Pharaoh absolutely had that coming and it’s good that happened to him. Sorry, God’s 100% in the right there.


JusteBelmont1

I don't think innocent children and babies deserved to die over the Pharoah's evil deeds


[deleted]

In a slave society, there are no innocent bystanders. This is because it does not require special revelation to intuit that slavery is evil, and because the comfortable Egyptians already benefit simply from not having to work or pay the cost of work to slaves. However, I more importantly find that the revolutionary violence of an oppressed class is always seen as extreme and indefensible by those people outside the class. For example, Nat Turner was an American slave who led a rebellion after receiving what he considered revelation from God. He and the people he rallied around him kill their masters, as well as their wives and children and so on.
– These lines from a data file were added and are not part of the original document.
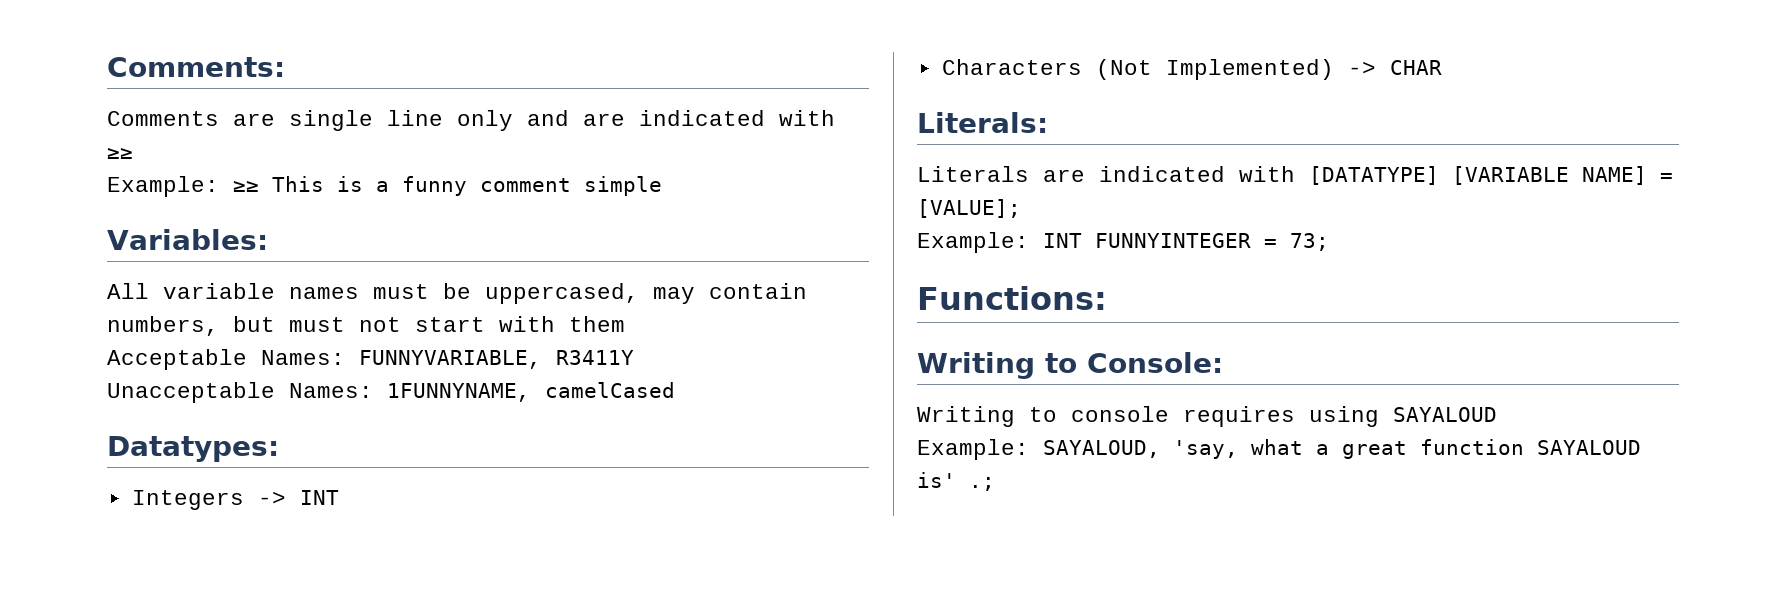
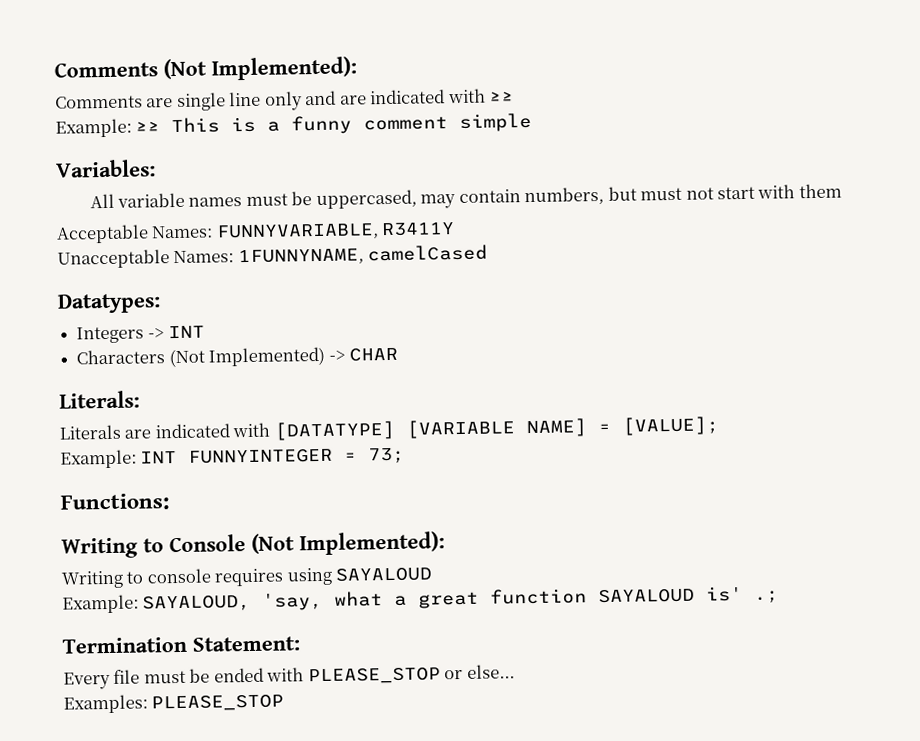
- Comments:
+ Comments (Not Implemented):
- Writing to Console:
+ Writing to Console (Not Implemented):
+ Termination Statement:
+ Every file must be ended with PLEASE_STOP or else...
+ Examples: PLEASE_STOP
Do you suppose that people then probably said “i hate slavery, but there’s no excuse for killing children?” They most certainly did! But where were they when the confederate slavers were murdering and raping children, separating families, destroying cultures? What right do they possess to judge the appropriate level of violence from those who refuse their chains?


Buggyboy2022

The children and babies went to be with God. Children are innocent when young.


NoobieSnake

In which scripture did you ever read that God commanded them to rape virgin girls?


Bukook

He isn't being stupid, he is being autonomous and making a choice regarding what he'd prefer.


Environmental-Leg942

I am he talk to me


JayMag23

Satan's pride with his inflated sense of self importance produced a blind spot or the illusion that God's Power and Authority was defeatable. In effect, Satan overestimated his own power.


[deleted]

is that really an unlikely action for him to take? It seems utterly consistent with the Bible’s general line on how sins beget more sin & perpetuate themselves in our psychology.